The benefits of remote working are apparent with greater employee satisfaction, higher productivity, and cost savings among the indisputable advantages of this shift. If executed well, remote working can offer businesses a significant competitive advantage.
But, despite the availability of the right tools and the establishment of remote working processes, businesses still face the challenge of scaling their remote teams.
And remote working isn’t great for everyone. Challenger brands, according to The Challenger Project, are just one example where collaboration and physical closeness of teams is critical to success.
Growing trend in remote working
Although often referred to as a ‘trend’, some commentators believe it’s now time to call remote working by its real name; an industry. According to the 2020 State of Remote Work Report by Buffer, 98% of the 3,500 respondents stated their preference to continue working remotely for the rest of their careers, and 97% would readily recommend remote work to others. This is a mind-boggling statistic that business leaders need to think hard about.

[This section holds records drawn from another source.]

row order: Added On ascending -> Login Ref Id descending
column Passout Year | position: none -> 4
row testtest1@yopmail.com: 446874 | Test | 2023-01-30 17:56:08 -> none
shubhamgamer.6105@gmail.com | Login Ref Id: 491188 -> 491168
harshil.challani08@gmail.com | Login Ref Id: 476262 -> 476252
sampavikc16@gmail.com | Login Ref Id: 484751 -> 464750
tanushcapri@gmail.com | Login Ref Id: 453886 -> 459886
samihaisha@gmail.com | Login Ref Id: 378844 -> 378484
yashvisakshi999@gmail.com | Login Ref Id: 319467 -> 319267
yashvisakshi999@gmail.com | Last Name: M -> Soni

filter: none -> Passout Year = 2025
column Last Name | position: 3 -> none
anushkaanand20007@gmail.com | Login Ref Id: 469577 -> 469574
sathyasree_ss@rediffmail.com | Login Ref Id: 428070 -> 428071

And whilst a neutral might question the bias in those invited to take part in the survey, other highlights of the report indicate that:
- 58% prefer remote working owing to the flexibility of schedule and the options to work from anywhere
- 20% report the biggest struggle with remote working involves collaboration and communication
- A similar number cite loneliness as the weakest link in remote working
- The largest percentage of the respondents, 80%, perform remote work from home while 9% and 7% work from company offices and co-working spaces, respectively
The report's data was collected in November 2019 before the COVID-19 pandemic had taken its toll beyond China. Certainly, the 2021 report will capture remarkable shifts as more companies have gone remote in 2020 than ever before. A return to the 2019 normal is highly unlikely.

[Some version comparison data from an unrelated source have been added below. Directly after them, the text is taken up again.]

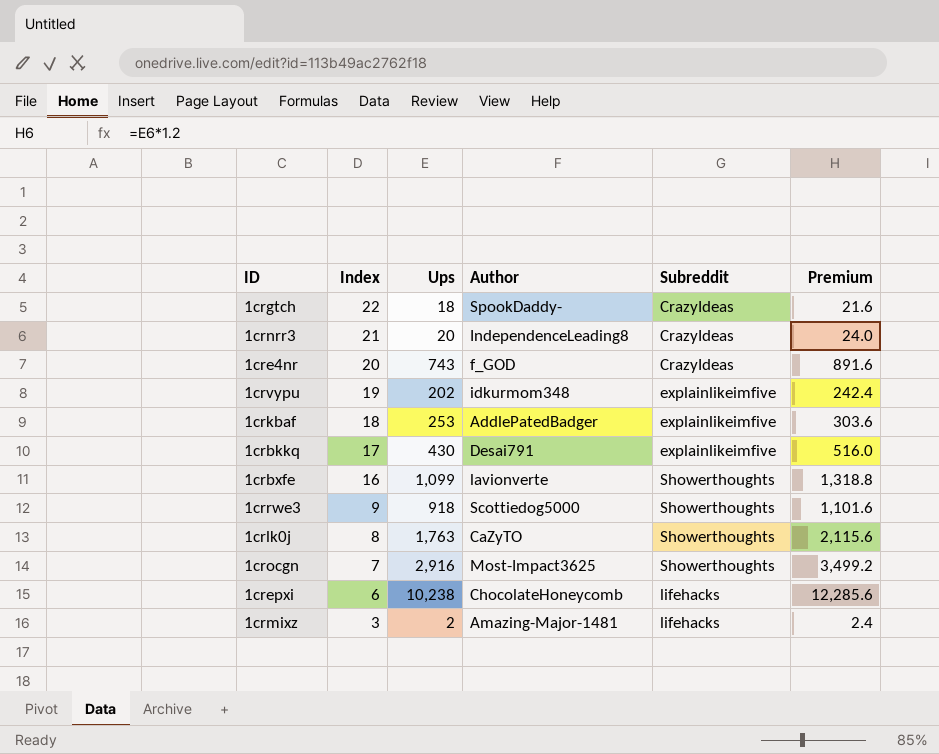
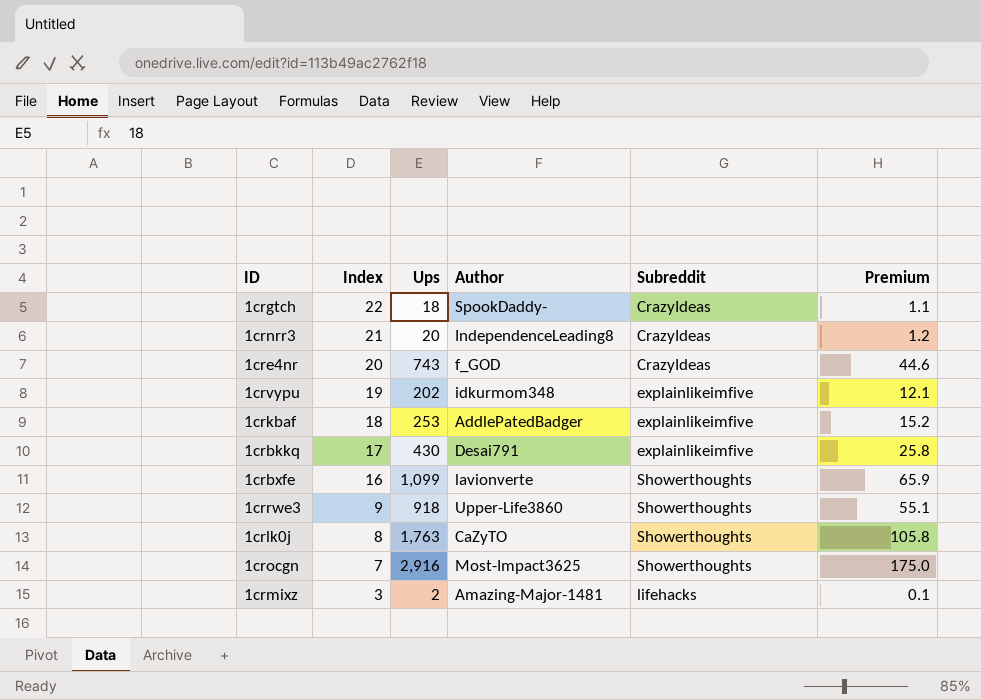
column Premium | formula: [Ups] * 1.2 -> [Ups] * 0.06
row 1crepxi: 6 | 10,238 | ChocolateHoneycomb | lifehacks | 12,285.6 -> none
1crrwe3 | Author: Scottiedog5000 -> Upper-Life3860

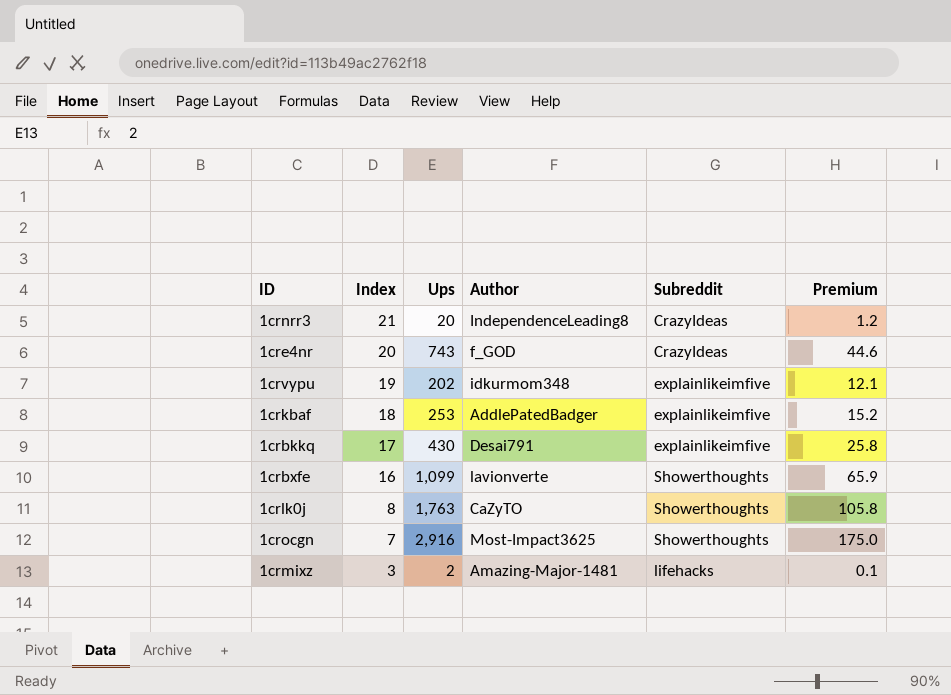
row 1crgtch: 22 | 18 | SpookDaddy- | CrazyIdeas | 1.1 -> none
row 1crrwe3: 9 | 918 | Upper-Life3860 | Showerthoughts | 55.1 -> none

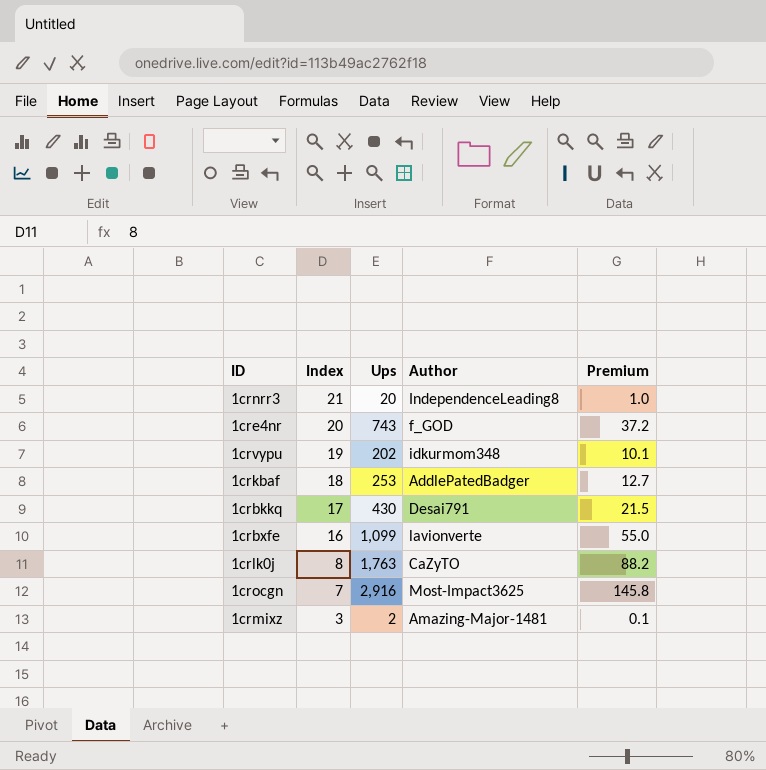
column Subreddit | position: 5 -> none
column Premium | formula: [Ups] * 0.06 -> [Ups] * 0.05

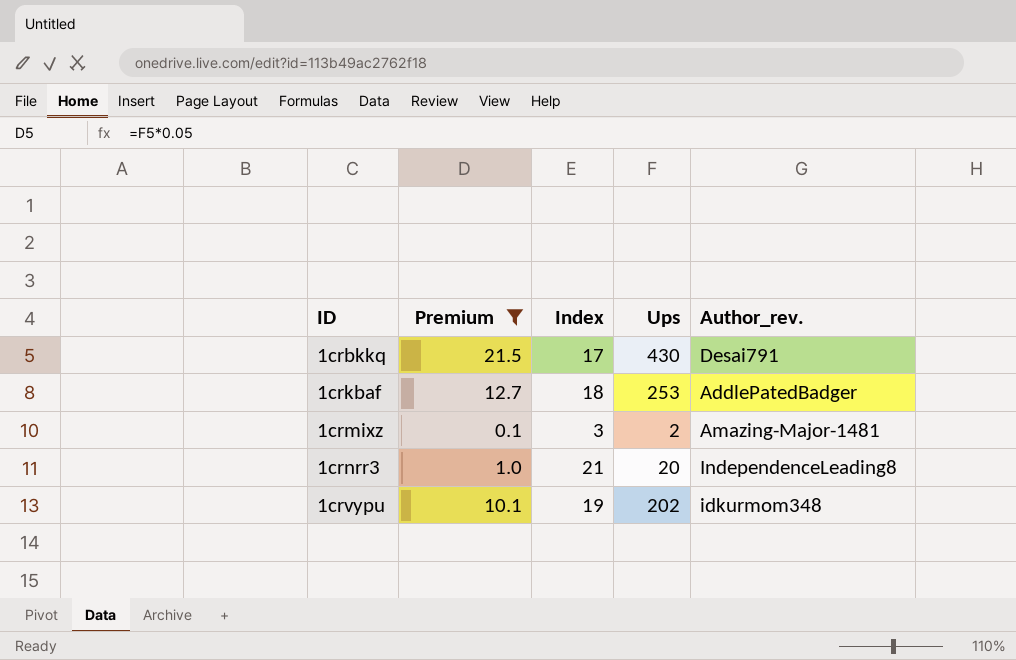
filter: none -> Premium <= 21.5
row order: Index descending -> ID ascending
column Premium | position: 5 -> 2
column name: Author -> Author_rev.

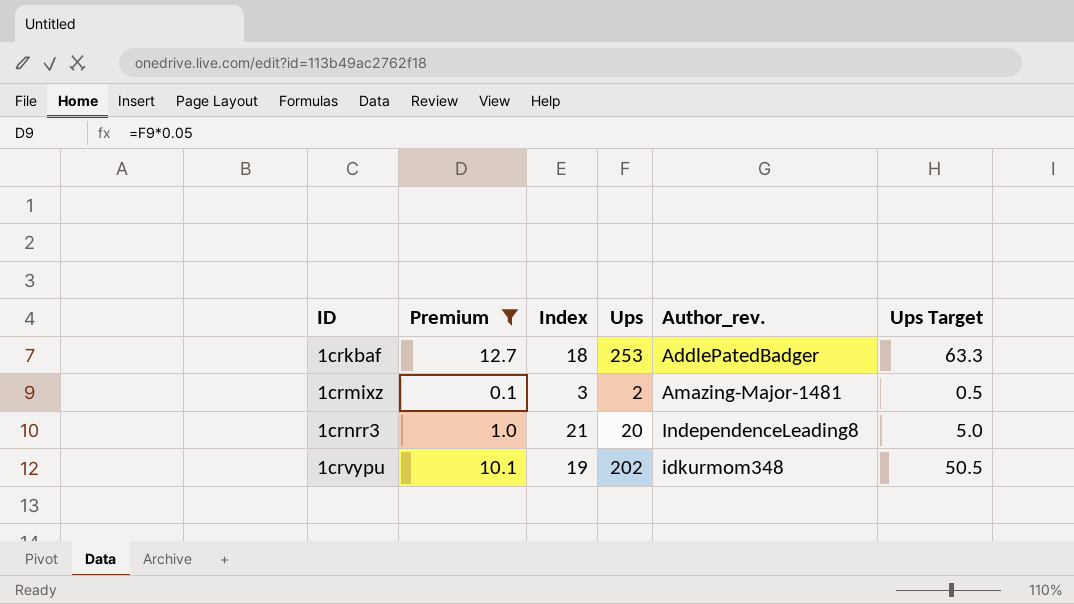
column Ups Target | formula: none -> [Ups] * 0.25
row 1crbkkq: 21.5 | 17 | 430 | Desai791 -> none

In the meantime, a survey by 451 Research indicates that 67% of the 575 respondents from IT departments reckon that working from home will likely survive the pandemic and become a permanent way of working.
Similar research by Gartner targeting finance leaders reveals that 74% of their companies will shift at least 5% of employees to remote working permanently after the pandemic.
Some companies are already there and have made remote working a standing policy. Google was the first major US company to announce extended working from home for its employees. In May 2020, social networking site Twitter told employees that they could work from home indefinitely. Hitachi, the Japanese electronics company, has committed to allow 70% of its staff to work from home permanently. Mastercard has allowed employees to work remotely until they are comfortable returning to the physical offices. Nationwide Insurance plans to reduce physical offices and allow most employees to continue working from home permanently.
Why leadership stumbles when distributed
Managing a small business with few employees is easier as you can communicate directly with each other and obtain direct feedback. As a business grows and more employees are onboarded, managing the team becomes more challenging.
Even more complicated is managing distributed teams working from home, co-working spaces, and coffee shops spread across different time zones.
So, what causes leaders to stumble as a business scales or when employees are remote working? Here are some answers.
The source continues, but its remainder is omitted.